Arsenal Rekrut Gelandang Swiss Reuteler dengan Kontrak Empat Tahun
Baca dalam 60 detik
- Arsenal mengamankan jasa gelandang timnas Swiss, Geraldine Reuteler, dengan kontrak berdurasi empat musim setelah ia hengkang dari Eintracht Frankfurt.
- Reuteler, 27 tahun, meninggalkan Bundesliga Putri setelah delapan tahun dan mencatatkan 184 penampilan, 54 gol, serta 44 assist bersama Frankfurt.
- Kedatangan Reuteler menjadi sinyal ambisi Arsenal di Liga Super Wanita (WSL) dan memperkuat lini tengah yang sudah diisi Georgia Stanway dan Selina Cerci.

Arsenal resmi mendatangkan gelandang tim nasional Swiss, Geraldine Reuteler, dengan kontrak empat tahun setelah ia meninggalkan Eintracht Frankfurt. Pemain berusia 27 tahun itu menjadi rekrutan ketiga The Gunners pada bursa transfer musim panas ini, setelah Georgia Stanway dan Selina Cerci.
Reuteler menghabiskan delapan musim di Frauen-Bundesliga bersama Frankfurt, mencatatkan 184 penampilan di semua kompetisi dengan torehan 54 gol dan 44 assist.

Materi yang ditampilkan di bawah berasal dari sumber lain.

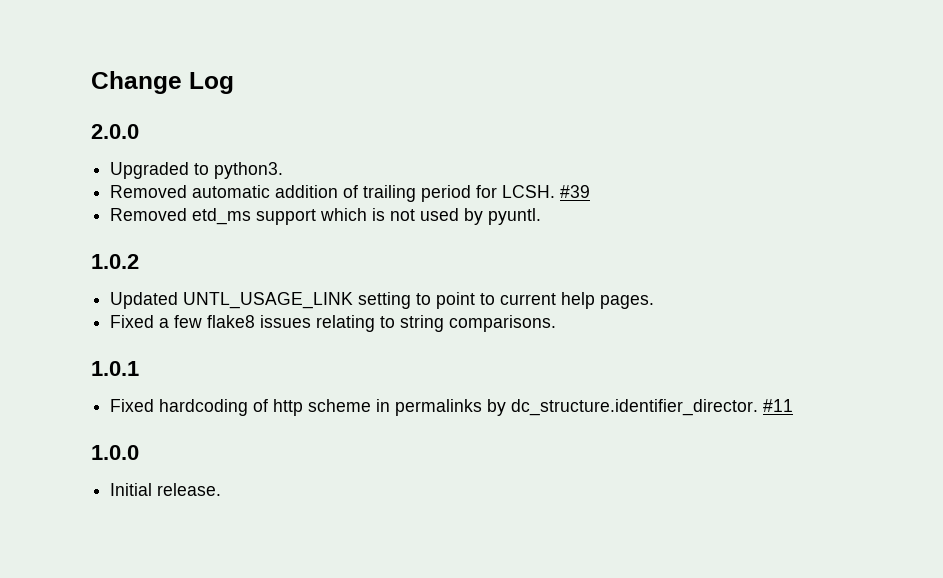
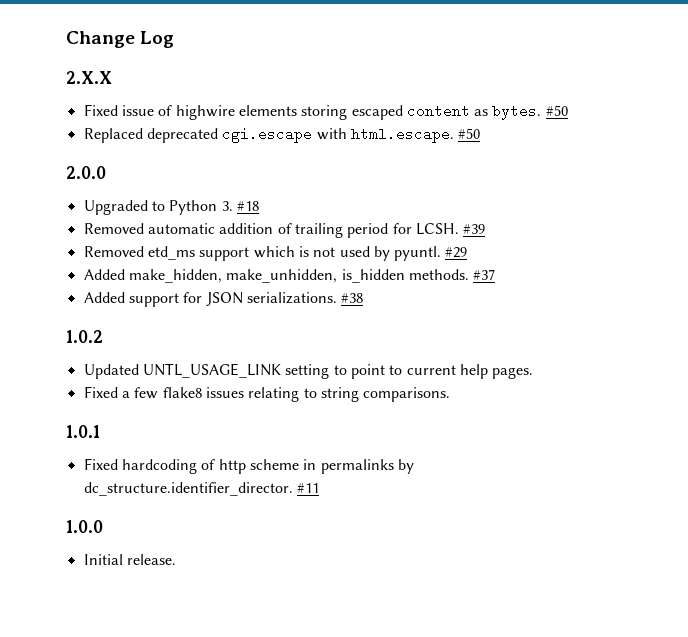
+ 2.X.X
+ Fixed issue of highwire elements storing escaped content as bytes. #50
+ Replaced deprecated cgi.escape with html.escape. #50
- Upgraded to python3.
+ Upgraded to Python 3. #18
+ #29
+ Added make_hidden, make_unhidden, is_hidden methods. #37
+ Added support for JSON serializations. #38

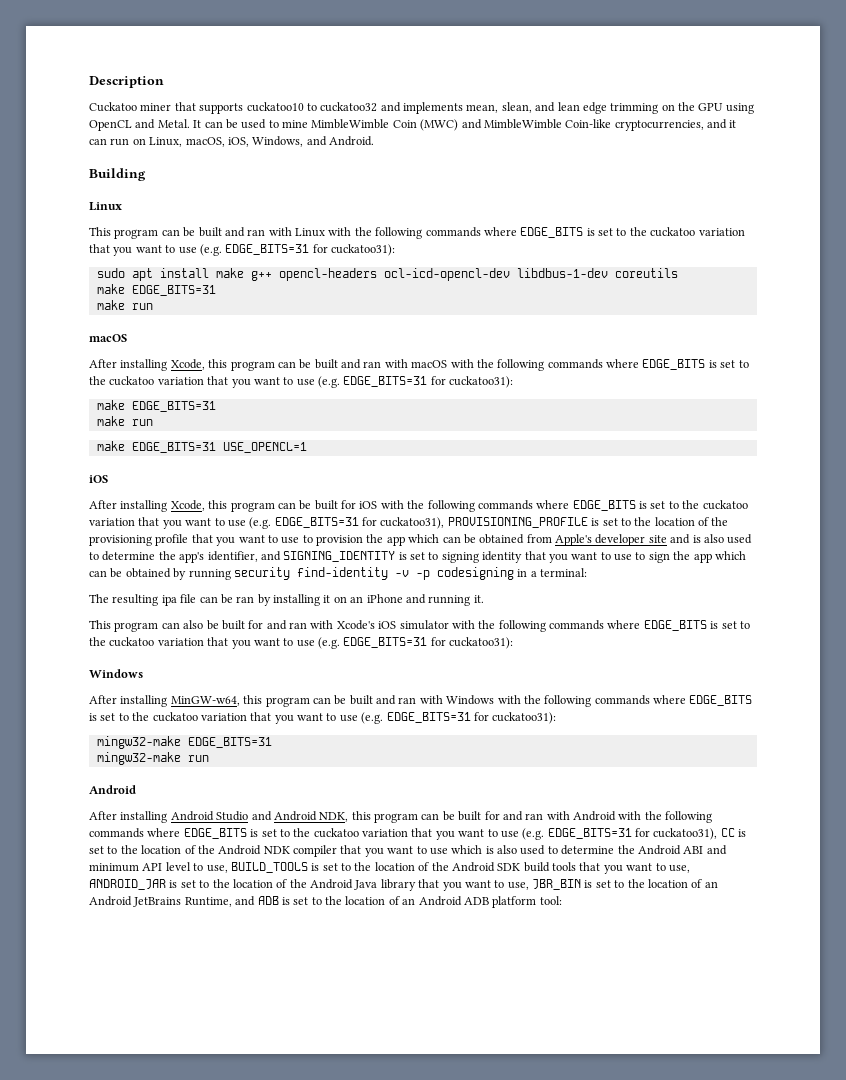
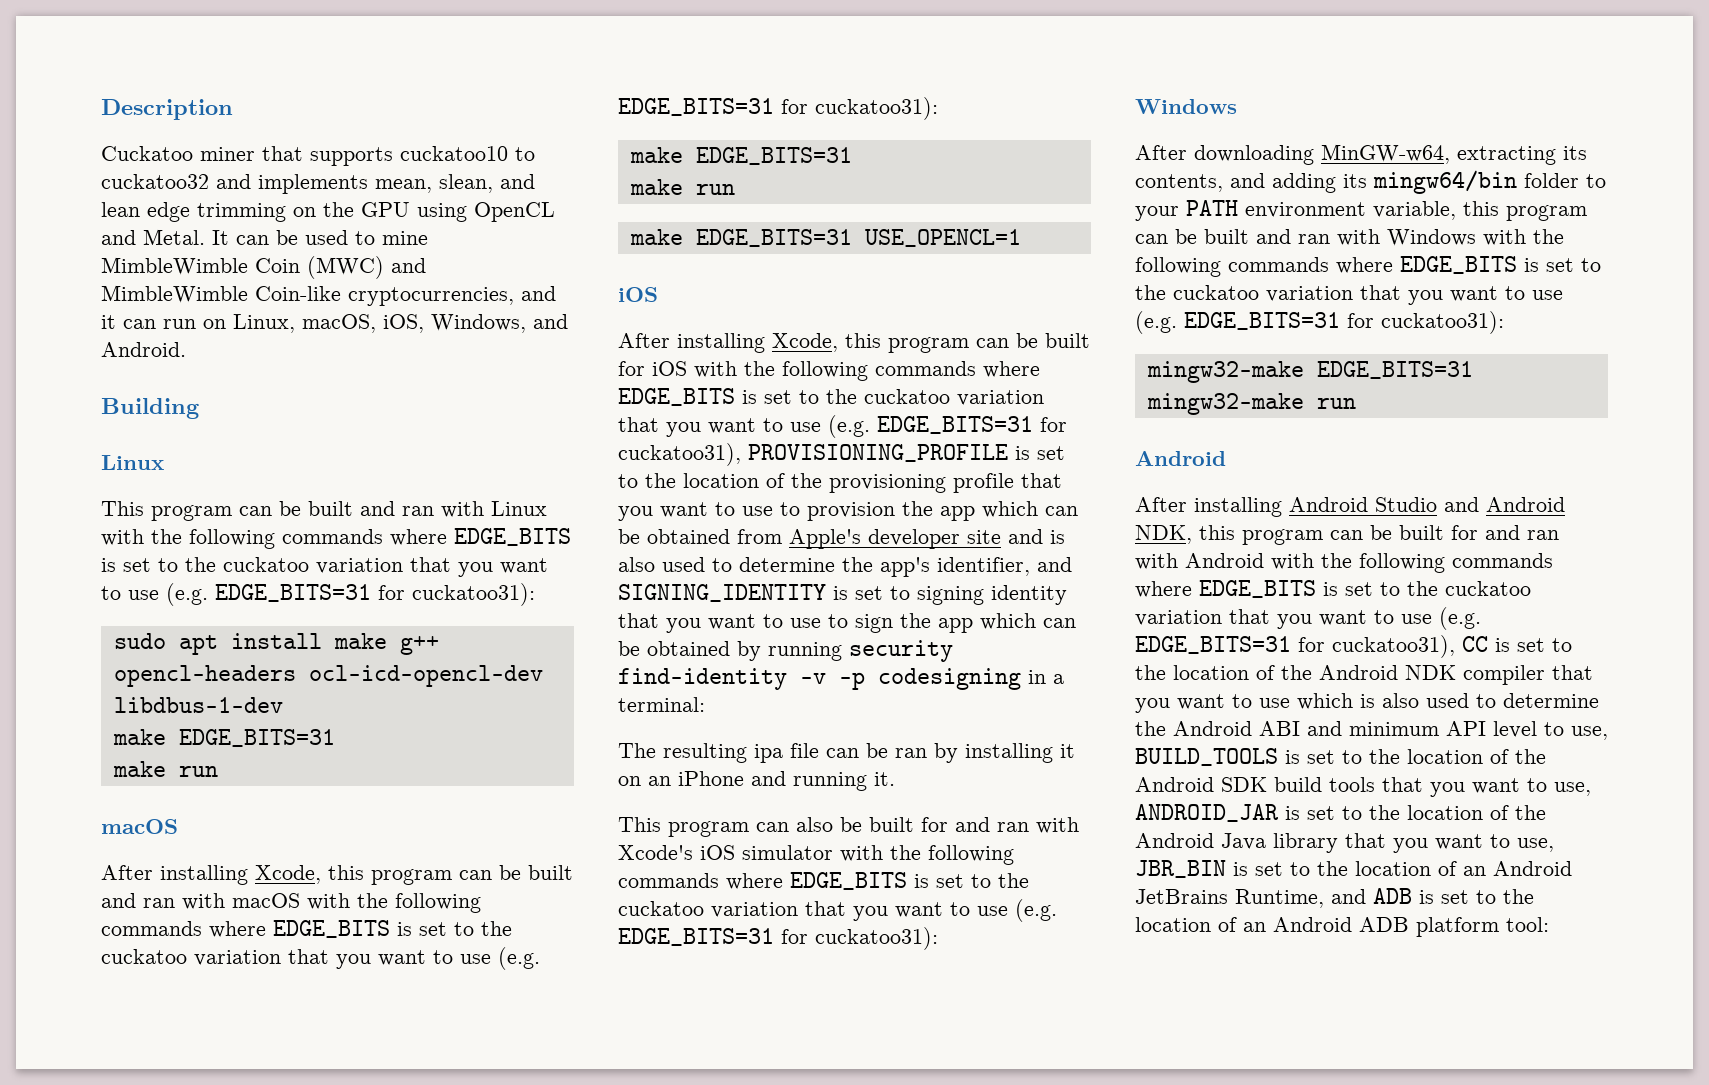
- sudo apt install make g++ opencl-headers ocl-icd-opencl-dev libdbus-1-dev coreutils
+ sudo apt install make g++ opencl-headers ocl-icd-opencl-dev libdbus-1-dev
- After installing MinGW-w64, this program can be built and ran with Windows with the following commands where EDGE_BITS is set to the cuckatoo variation that you want to use (e.g. EDGE_BITS=31 for cuckatoo31):
+ After downloading MinGW-w64, extracting its contents, and adding its mingw64/bin folder to your PATH environment variable, this program can be built and ran with Windows with the following commands where EDGE_BITS is set to the cuckatoo variation that you want to use (e.g. EDGE_BITS=31 for cuckatoo31):

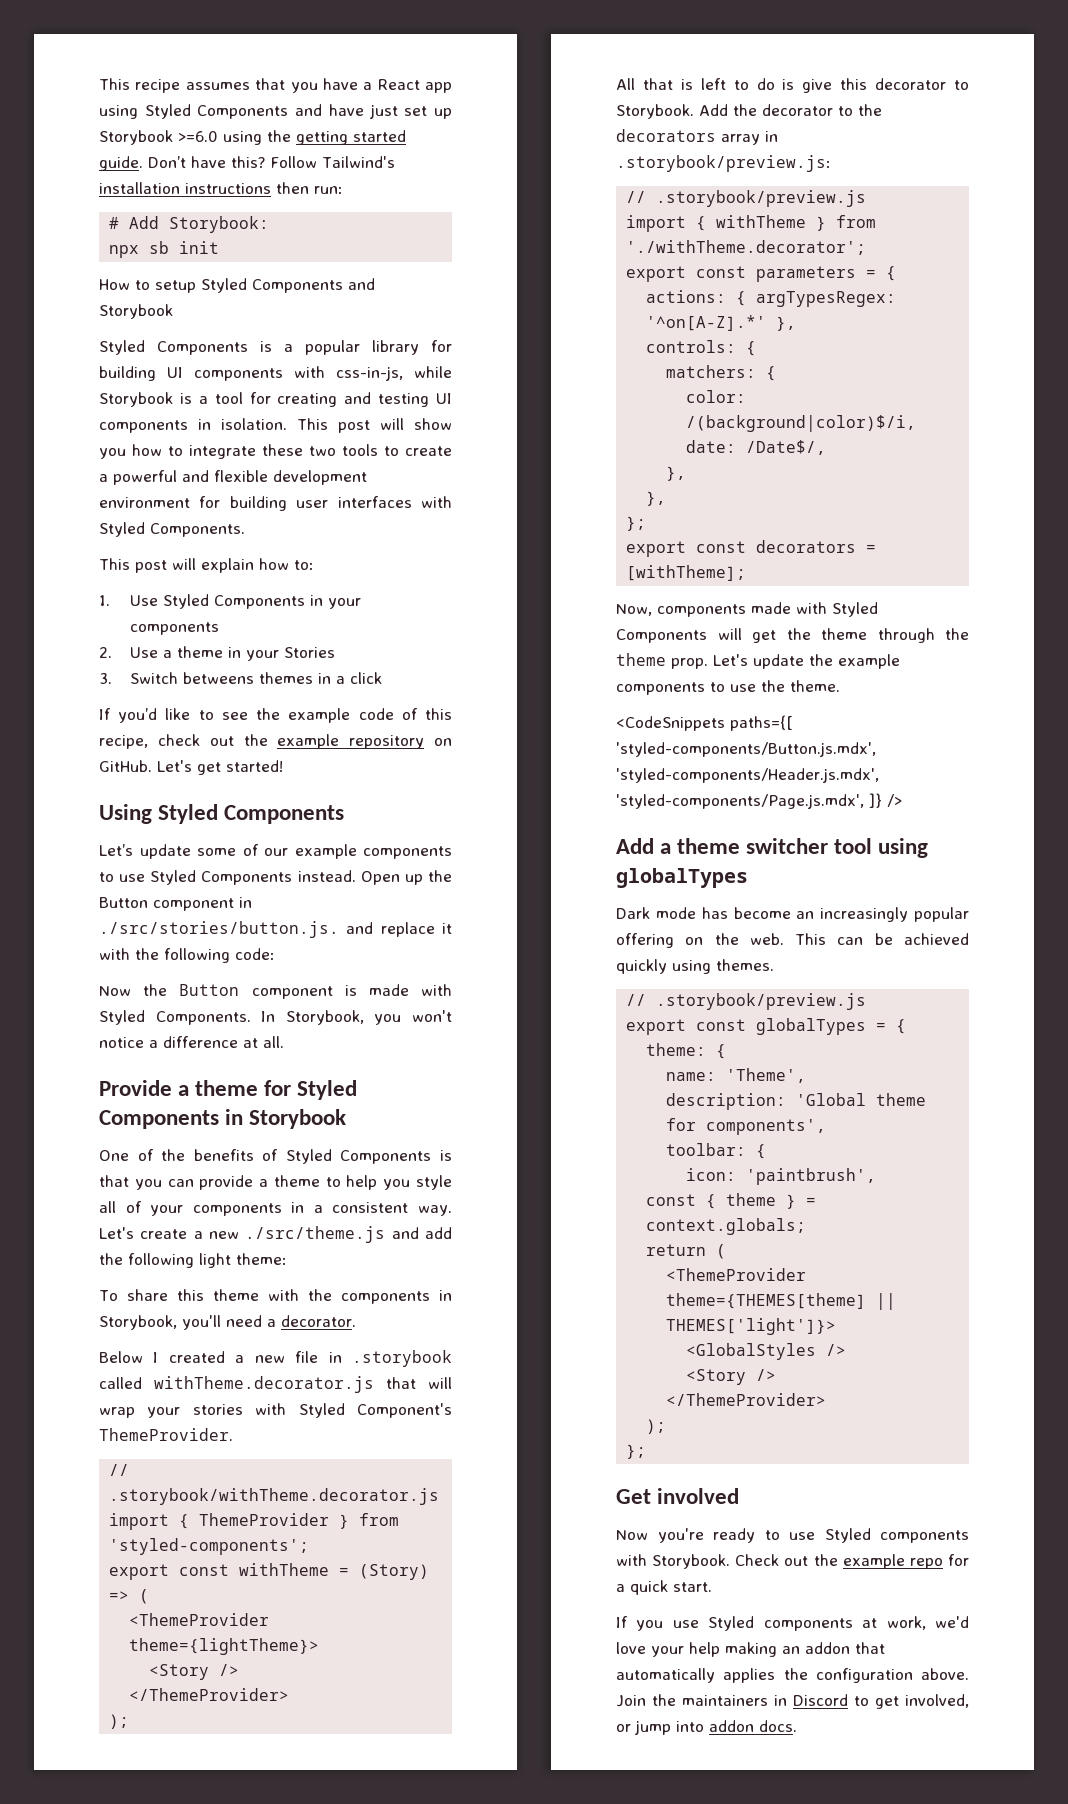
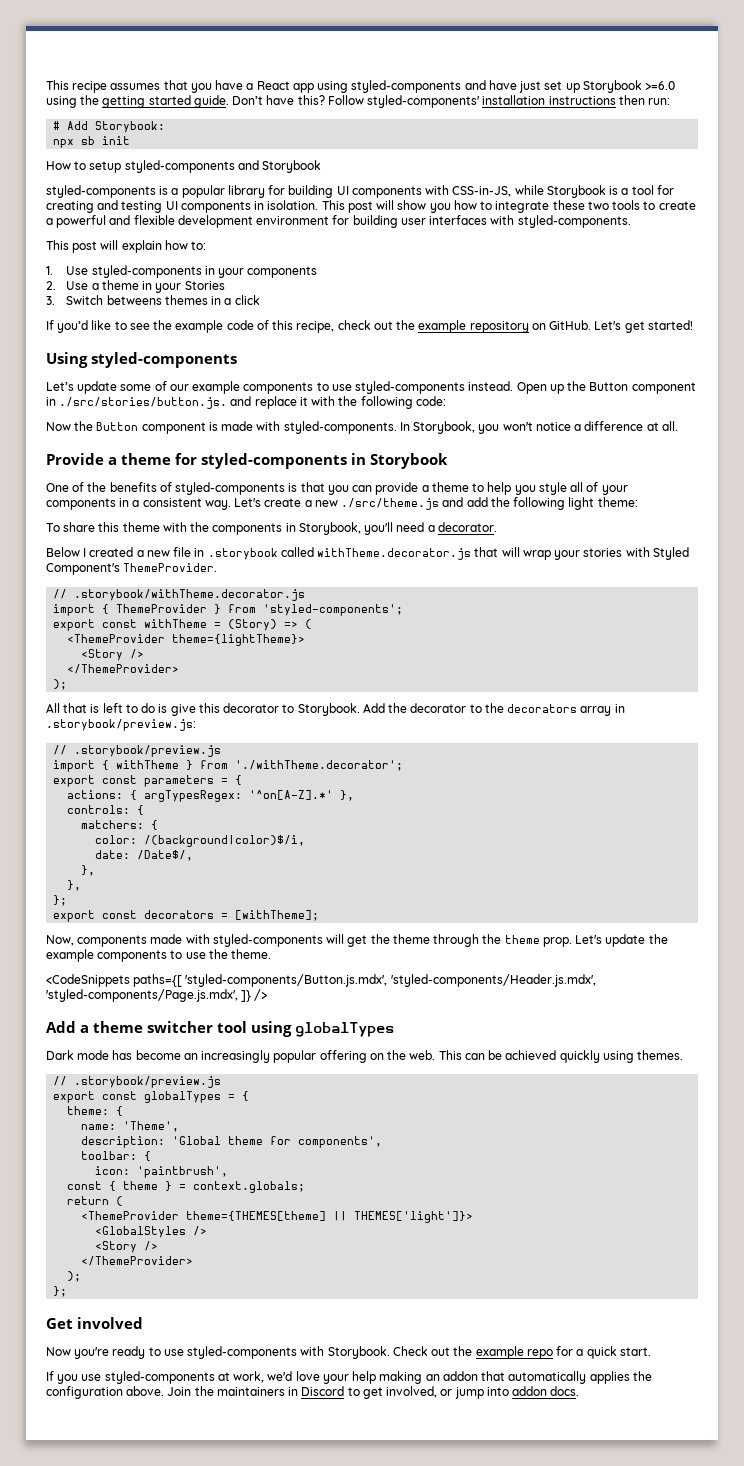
- This recipe assumes that you have a React app using Styled Components and have just set up Storybook >=6.0 using the getting started guide.
+ This recipe assumes that you have a React app using styled-components and have just set up Storybook >=6.0 using the getting started guide.
- Follow Tailwind's installation instructions then run:
+ Follow styled-components' installation instructions then run:
- How to setup Styled Components and Storybook
+ How to setup styled-components and Storybook
- Styled Components is a popular library for building UI components with css-in-js, while Storybook is a tool for creating and testing UI components in isolation.
+ styled-components is a popular library for building UI components with CSS-in-JS, while Storybook is a tool for creating and testing UI components in isolation.
- This post will show you how to integrate these two tools to create a powerful and flexible development environment for building user interfaces with Styled Components.
+ This post will show you how to integrate these two tools to create a powerful and flexible development environment for building user interfaces with styled-components.
- 1. Use Styled Components in your components
+ 1. Use styled-components in your components
- Using Styled Components
+ Using styled-components
- Let’s update some of our example components to use Styled Components instead.
+ Let’s update some of our example components to use styled-components instead.
- Now the Button component is made with Styled Components.
+ Now the Button component is made with styled-components.
- Provide a theme for Styled Components in Storybook
+ Provide a theme for styled-components in Storybook
- One of the benefits of Styled Components is that you can provide a theme to help you style all of your components in a consistent way.
+ One of the benefits of styled-components is that you can provide a theme to help you style all of your components in a consistent way.
- Now, components made with Styled Components will get the theme through the theme prop.
+ Now, components made with styled-components will get the theme through the theme prop.
- Now you're ready to use Styled components with Storybook.
+ Now you're ready to use styled-components with Storybook.
- If you use Styled components at work, we'd love your help making an addon that automatically applies the configuration above.
+ If you use styled-components at work, we'd love your help making an addon that automatically applies the configuration above.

Selama di Jerman, ia menjelma menjadi salah satu gelandang serba bisa yang diandalkan, baik sebagai pencetak gol maupun pengatur serangan. Kepindahannya ke London Utara menandai babak baru dalam kariernya setelah sukses di level klub dan internasional.
"Arsenal adalah salah satu klub terbaik di dunia dan saya sangat bangga bisa berada di sini," ujar Reuteler dalam pernyataan resmi klub. "Saya menyukai cara tim ini bermain dan tidak sabar untuk menguji diri melawan pemain-pemain terbaik di WSL. Saya ingin menambah sejarah dan kesuksesan klub ini, dan saya menantikan saat berlaga di Stadion Emirates di hadapan para pendukung."
Manajer Arsenal, Renee Slegers, menyambut antusias kedatangan Reuteler. "Saya sangat senang kami bisa membawanya ke Arsenal. Dia pemain yang sangat teknis, cerdas, dan memiliki atletisitas yang baik. Kombinasi ini membuatnya menjadi tambahan yang hebat untuk lini tengah kami. Saya tidak sabar untuk mulai bekerja sama saat pramusim dimulai," kata Slegers.
Reuteler memulai karier sepak bolanya di klub Swiss FC Stans sebelum bergabung dengan FC Luzern dan melakukan debut senior di kasta tertinggi Swiss pada usia 15 tahun. Ia kemudian pindah ke Frankfurt pada 2018, setahun setelah debutnya bersama timnas Swiss. Total ia telah mengumpulkan 91 caps dan menjadi bagian penting dari skuad yang mencapai perempat final Euro 2025 yang digelar di kandang sendiri.
Bagi Arsenal, perekrutan Reuteler menunjukkan keseriusan klub dalam membangun skuad kompetitif untuk bersaing di papan atas WSL dan Eropa. Dengan pengalaman delapan tahun di Bundesliga dan penampilan di turnamen besar, Reuteler diharapkan mampu memberikan kontribusi instan. Kehadirannya juga memperdalam opsi lini tengah yang sudah memiliki Stanway, Cerci, serta pemain bintang lainnya.
Di Indonesia, perkembangan sepak bola wanita semakin mendapat perhatian seiring meningkatnya liputan media dan prestasi timnas putri. Transfer pemain seperti Reuteler ke klub sebesar Arsenal dapat menjadi inspirasi bagi pesepak bola wanita Tanah Air untuk mengejar karier di level tertinggi. Selain itu, WSL yang semakin populer di kalangan penggemar sepak bola Indonesia melalui siaran langsung dan platform digital, membuat berita ini relevan untuk diikuti.
Dengan kontrak jangka panjang dan dukungan penuh dari manajer, Reuteler memiliki kesempatan untuk menjadi pilar penting Arsenal dalam beberapa musim ke depan. Pertanyaan besarnya adalah seberapa cepat ia bisa beradaptasi dengan gaya bermain WSL yang keras dan kompetitif. Jika performanya bersama Frankfurt bisa menjadi patokan, Arsenal mungkin baru saja mendapatkan salah satu gelandang paling underrated di Eropa.